SÃO PAULO - Cerca de mil sindicalistas ligados a 27 entidades de servidores públicos federais, estaduais e municipais, divulgaram ontem em São Paulo, documento por meio do qual acusam o Governo de "quebrar um pacto social com o funcionalismo ao propor uma reforma previdenciária baseada na supressão de direitos e na criação de fundos privados".
Velhos, "companheiros de luta" e militantes sindicais propuseram radicalizar o movimento. Muitos defendem a greve. Usando palavras de ordem que Luiz Inácio Lula da Silva adotou desde os primórdios do PT, as lideranças sindicais pregam "empurrar o governo contra a parede para impedir tamanha lesão aos direitos do funcionalismo".
O documento dos sindicalistas, intitulado "carta de princípios" foi distribuído durante o lançamento do Fórum Paulista das Entidades em Defesa da Previdência Social - maior mobilização dos servidores públicos desde que o Governo Lula abriu o debate sobre a reforma.
Cópias da carta serão levadas ao Congresso, aos ministros e ao Palácio do Planalto. Faixas estendidas pelas entidades traziam advertências sobre a radicalização do movimento. "PL-9, arquivamento ou greve", exigem os ativistas, em alusão ao projeto já em tramitação na Câmara.

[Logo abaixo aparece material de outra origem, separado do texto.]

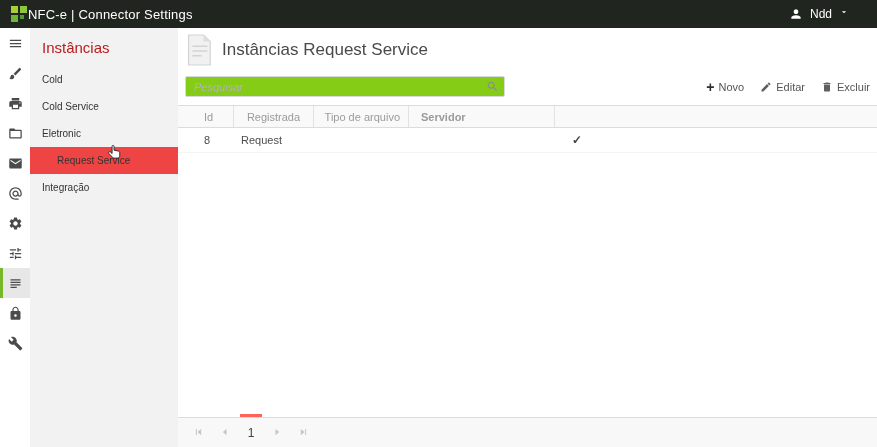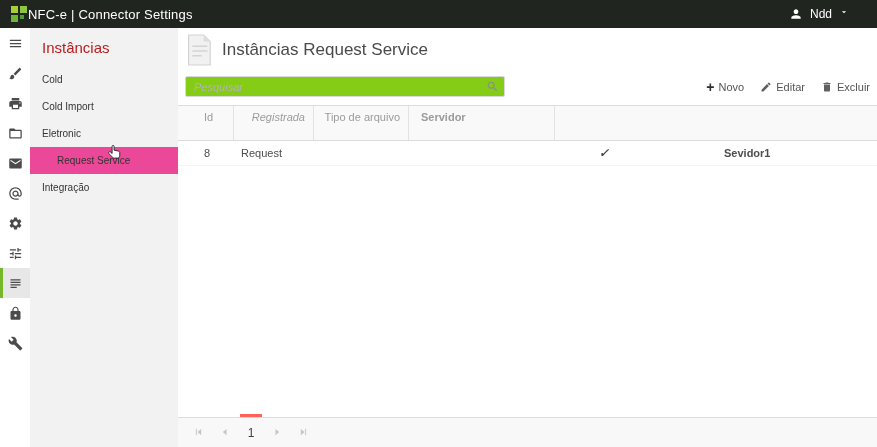--- a/index.html
+++ b/index.html
@@ -200,7 +200,7 @@
     <aside class="panel">
       <div class="panel-title">Instâncias</div>
       <div class="panel-item">Cold</div>
-      <div class="panel-item">Cold Import</div>
+      <div class="panel-item">Cold Service</div>
       <div class="panel-item">Eletronic</div>
       <div class="panel-item active">Request Service</div>
       <div class="panel-item">Integração</div>

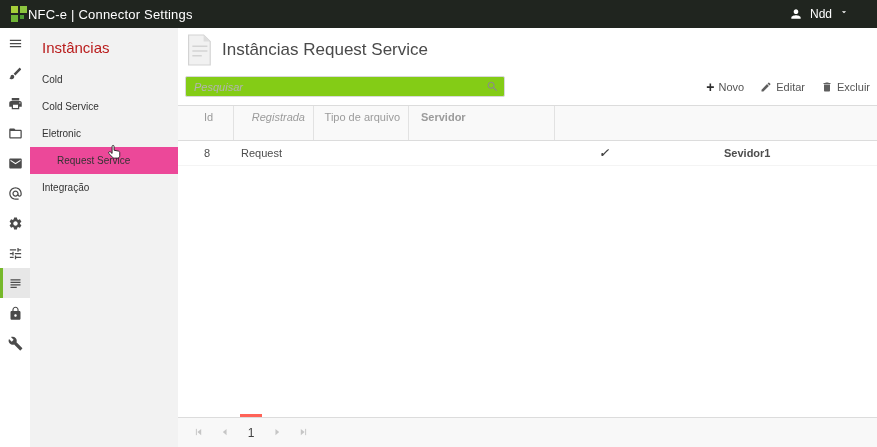--- a/index.html
+++ b/index.html
@@ -51,7 +51,7 @@
   .plus-glyph { font-size: 14px; font-weight: bold; color: #2e2e2e; line-height: 12px; }
 
   
-  .grid-header { display: flex; height: 36px; line-height: 22px; background: #f9f9f9; border-top: 1px solid #dcdcdc;
+  .grid-header { display: flex; height: 23px; line-height: 22px; background: #f9f9f9; border-top: 1px solid #dcdcdc;
                  border-bottom: 1px solid #dcdcdc; font-size: 11px; color: #9b9b9b; }
   .grid-header .col { cursor: pointer; }
   .grid-header .col + .col { border-left: 1px solid #e2e2e2; }

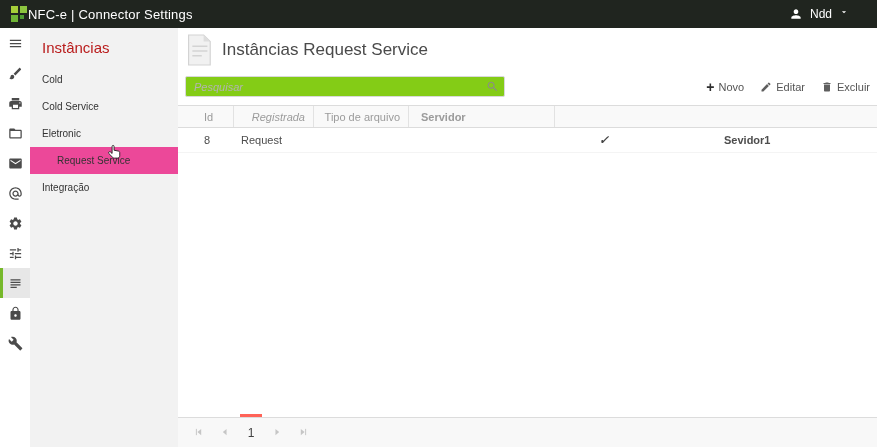--- a/index.html
+++ b/index.html
@@ -58,7 +58,7 @@
   .col { padding: 0 8px; overflow: hidden; white-space: nowrap; }
   .col-id   { width: 55px;  padding-left: 26px; }
   .col-nome { width: 304px; }
-  .col-reg  { width: 80px;  text-align: right; font-style: italic; }
+  .col-reg  { width: 80px;  text-align: center; }
   .col-tipo { width: 95px;  text-align: right; }
   .col-serv { width: 146px; padding-left: 12px; font-weight: bold; }
   .col-filler { flex: 1; }

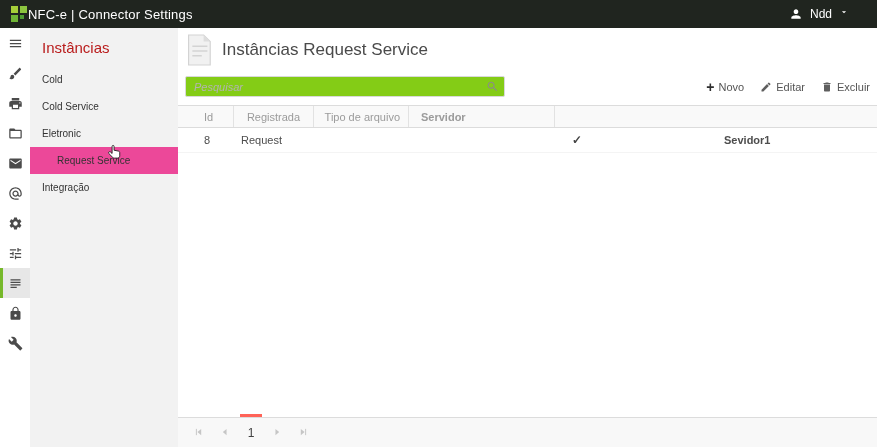--- a/index.html
+++ b/index.html
@@ -266,7 +266,6 @@
           <div class="col col-nome">Request</div>
           <div class="col col-reg check-cell">✓</div>
           <div class="col col-tipo"></div>
-          <div class="col col-serv">Sevidor1</div>
           <div class="col col-filler"></div>
         </div>
       </div>

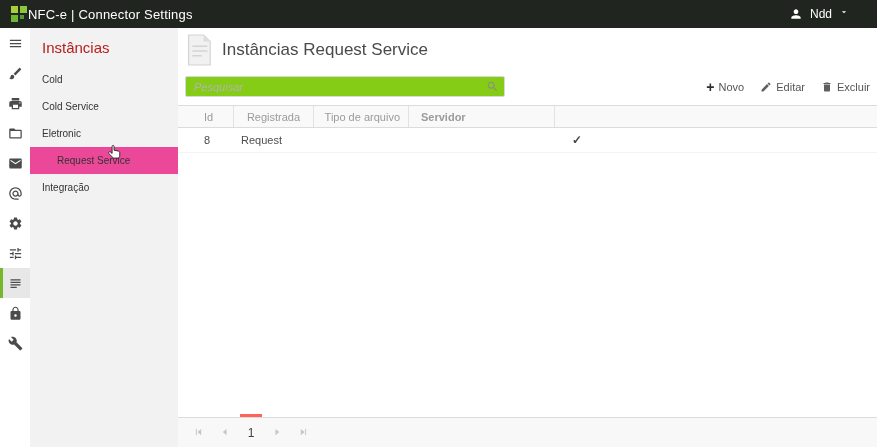--- a/index.html
+++ b/index.html
@@ -30,7 +30,7 @@
   .panel { width: 148px; flex: none; background: #f2f2f2; }
   .panel-title { font-size: 15px; color: #b91c1c; padding: 11px 12px 10px 12px; }
   .panel-item { height: 27px; line-height: 27px; padding-left: 12px; font-size: 10px; color: #333; cursor: pointer; }
-  .panel-item.active { background: #ec4899; padding-left: 27px; }
+  .panel-item.active { background: #ef4444; padding-left: 27px; }
 
   
   .main { flex: 1; min-width: 0; display: flex; flex-direction: column; background: #fff; }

A "carta de princípios" adverte o Governo de que "não se pode falar em reforma da Previdência sem abordar a fraude, a sonegação e os benefícios fiscais originários dos generosos acordos de parcelamento de dívidas". Os trabalhadores públicos desafiam "o novo Governo a determinar uma ampla e profunda auditoria, com o acompanhamento das entidades representativas, para que a sociedade possa conhecer a real situação da previdência".
Os líderes do funcionalismo destacaram estudo do Departamento Intersindical de Assessoria Parlamentar (DIAP), que revela que a grande maioria dos estados e parte considerável dos municípios, ainda pratica alíquotas reduzidas de contribuição previdenciária. Na maior parte dos casos, as alíquotas dos servidores estaduais são inferiores às dos federais. Apenas o Amazonas e Pernambuco praticam alíquotas superiores, e apenas nove estados descontam o mesmo que a União (11%).